*PROBLEM*:
Reproduce the lines below exactly. Begin with the first, end with the line containing "19 | He: 0.937 -> 0.75", and leave out the pictures.

Top of DATA IN THIS EXERCISE

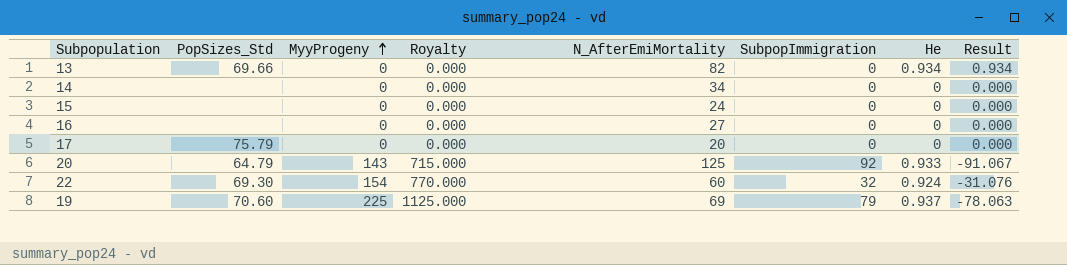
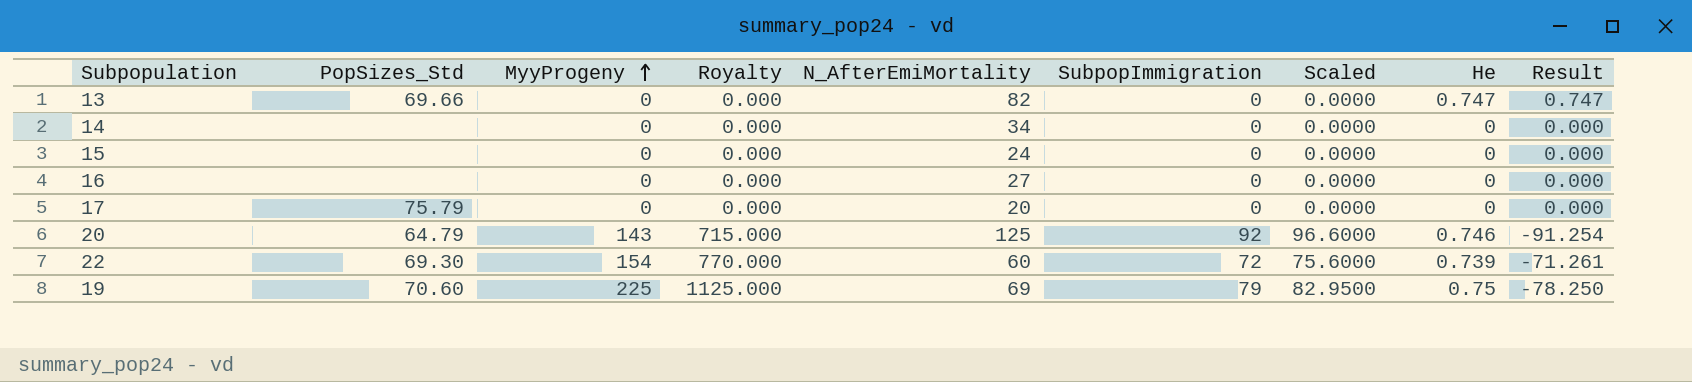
column Scaled | formula: none -> [SubpopImmigration] * 1.05
13 | He: 0.934 -> 0.747
13 | Result: 0.934 -> 0.747
20 | He: 0.933 -> 0.746
20 | Result: -91.067 -> -91.254
22 | SubpopImmigration: 32 -> 72
22 | He: 0.924 -> 0.739
22 | Result: -31.076 -> -71.261
19 | He: 0.937 -> 0.75
19 | Result: -78.063 -> -78.250

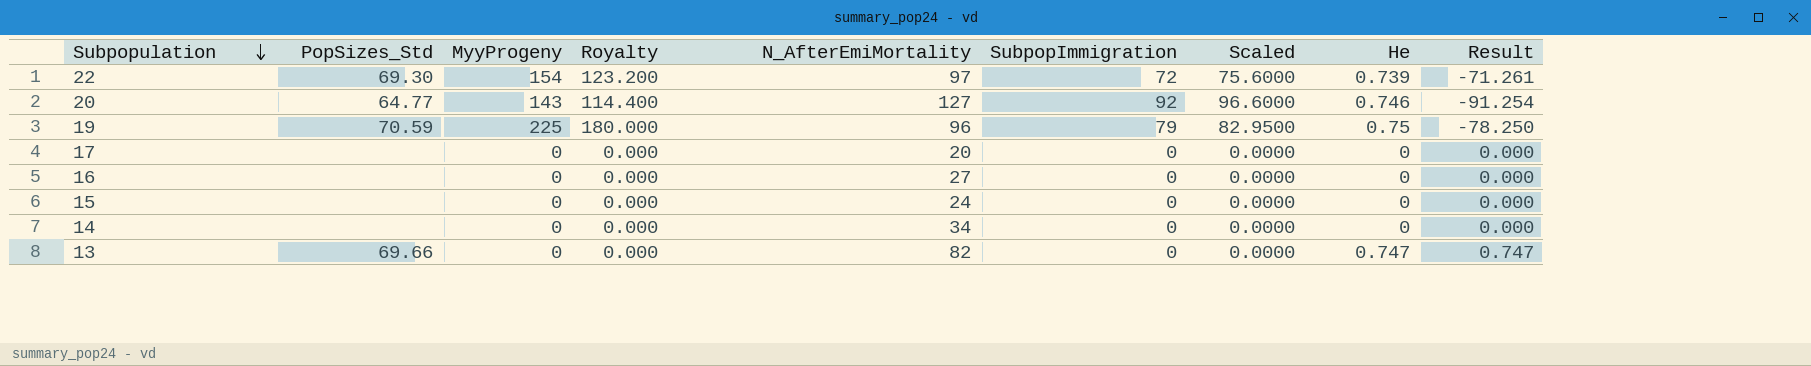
row order: MyyProgeny ascending -> Subpopulation descending
column Royalty | formula: [MyyProgeny] * 5 -> [MyyProgeny] * 0.8
22 | N_AfterEmiMortality: 60 -> 97
20 | PopSizes_Std: 64.79 -> 64.77
20 | N_AfterEmiMortality: 125 -> 127
19 | PopSizes_Std: 70.60 -> 70.59
19 | N_AfterEmiMortality: 69 -> 96
17 | PopSizes_Std: 75.79 -> none

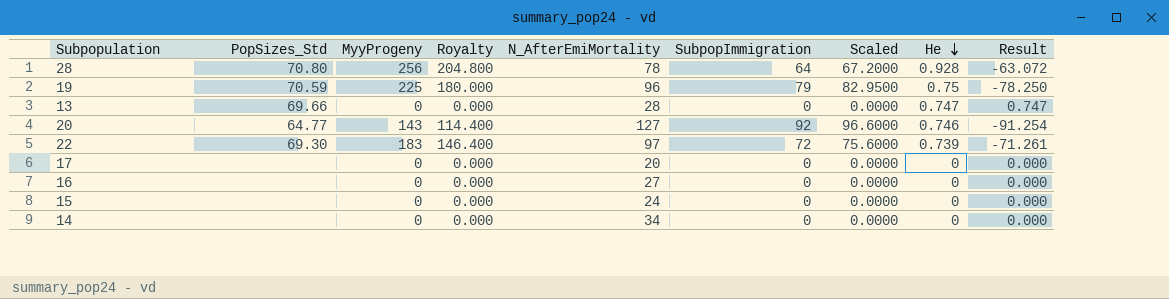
row order: Subpopulation descending -> He descending
row 28: none -> 70.80 | 256 | 204.800 | 78 | 64 | 67.2000 | 0.928 | -63.072
13 | N_AfterEmiMortality: 82 -> 28
22 | MyyProgeny: 154 -> 183
22 | Royalty: 123.200 -> 146.400

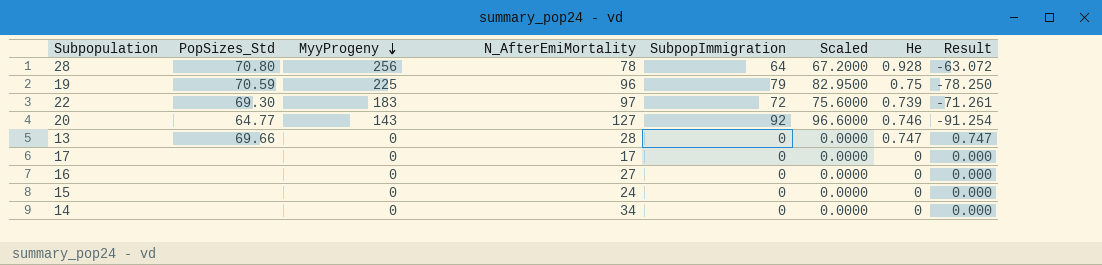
row order: He descending -> MyyProgeny descending
column Royalty | formula: [MyyProgeny] * 0.8 -> none
17 | N_AfterEmiMortality: 20 -> 17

Bottom of DATA IN THIS EXERCISE

*REPLY*:
column Scaled | formula: none -> [SubpopImmigration] * 1.05
13 | He: 0.934 -> 0.747
13 | Result: 0.934 -> 0.747
20 | He: 0.933 -> 0.746
20 | Result: -91.067 -> -91.254
22 | SubpopImmigration: 32 -> 72
22 | He: 0.924 -> 0.739
22 | Result: -31.076 -> -71.261
19 | He: 0.937 -> 0.75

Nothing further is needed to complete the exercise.